ふびん
― むっつ ―
「―まあ、なんていうか・・・・。ある意味、すごいことは起こってはいるんだよなあ」
先ほどの『なにもおこらぬ』というセリの言葉を思い出したように、茶をすすり、セイテツがつぶやいた。
「『凶事』じゃねえけどな。・・・あ、おまえにとっちゃ、そうなのか?」
コウセンが、ようやくみなの集まる円卓にやってきたスザクに、お茶を渡す。
「ああ?なにがだよ?」
片眉をあげて受け取った坊主の顔の前、セリが扇子を振る。
「この馬鹿が、そんなこと考えるわけなかろう?」
「セリ。
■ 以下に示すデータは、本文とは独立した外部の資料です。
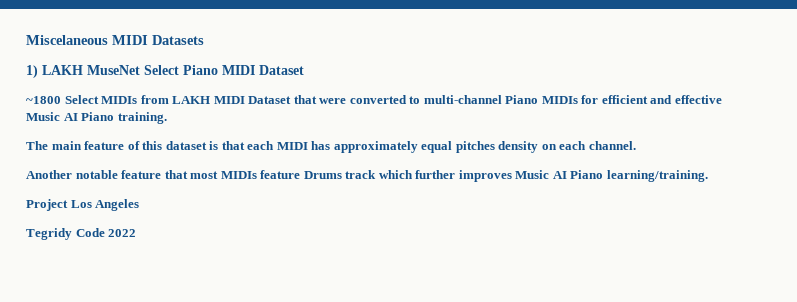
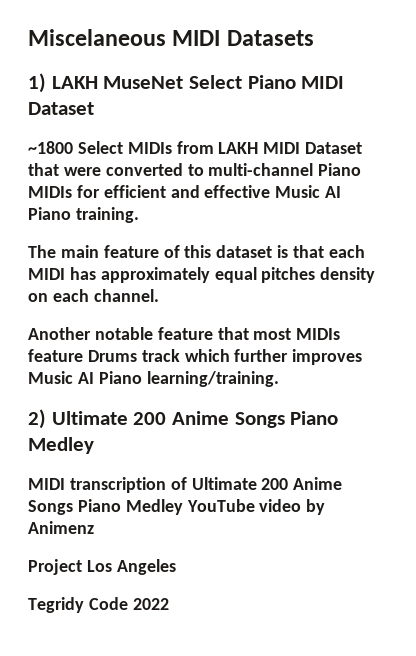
+ 2) Ultimate 200 Anime Songs Piano Medley
+ MIDI transcription of Ultimate 200 Anime Songs Piano Medley YouTube video by Animenz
それじゃあ君の弟が、あまりにふびんだよ・・・」
サモンが同情するように坊主の肩を叩いた。
「なんだあ?おれか?どこがふびんだって?」
なんだか自分のことを言い合う周りの様子が気に食わない坊主は、同じ卓につくその面子をみまわすと、ふいにむこうへながした目をとめた。
むこうから、手をつないで戻るシュンカとヒョウセツを認める。
前、川から戻ってきた、アシとシュンカを見たときをなぜか思い起こす。
「お?どうしたスザク?」
眉をしかめた坊主が、うっそりと立ち上がり、二人の方へ歩いてゆくその背に、絵師はおもしろそうな声をかける。
前に立ち、なにもいわない坊主に、「――スザク殿?なにか?」とヒョウセツがたずねる。
離れて見守る一団は、先を期待した。
「――・・・あのな、ヒョウセツ・・」
坊主はなにかを説明しようとして、言葉をとめると、ヒョウセツと手をつないだこどもをいきなりさらうように片腕で抱え上げた。
おお!とセイテツが手をたたくが、つぎの言葉にがっくりとうなだれる。
「なあヒョウセツよ、こんな軽くてちいせえんだからよ。運んだほうが早えぇだろ。シュンカ、足を、どうした?」
抱えあげられ子は、恥ずかしそうに、サジを踏みそうになって足場をまちがえ、拍子にすこし筋をおかしくしたことを告げた。
「サジなんか踏んでもどうってことねえぞ」
なあ、と同意をもとめられたヒョウセツは、こちらをおもしろそうに眺める一団に気付く。
―― なるほど。そういうことか。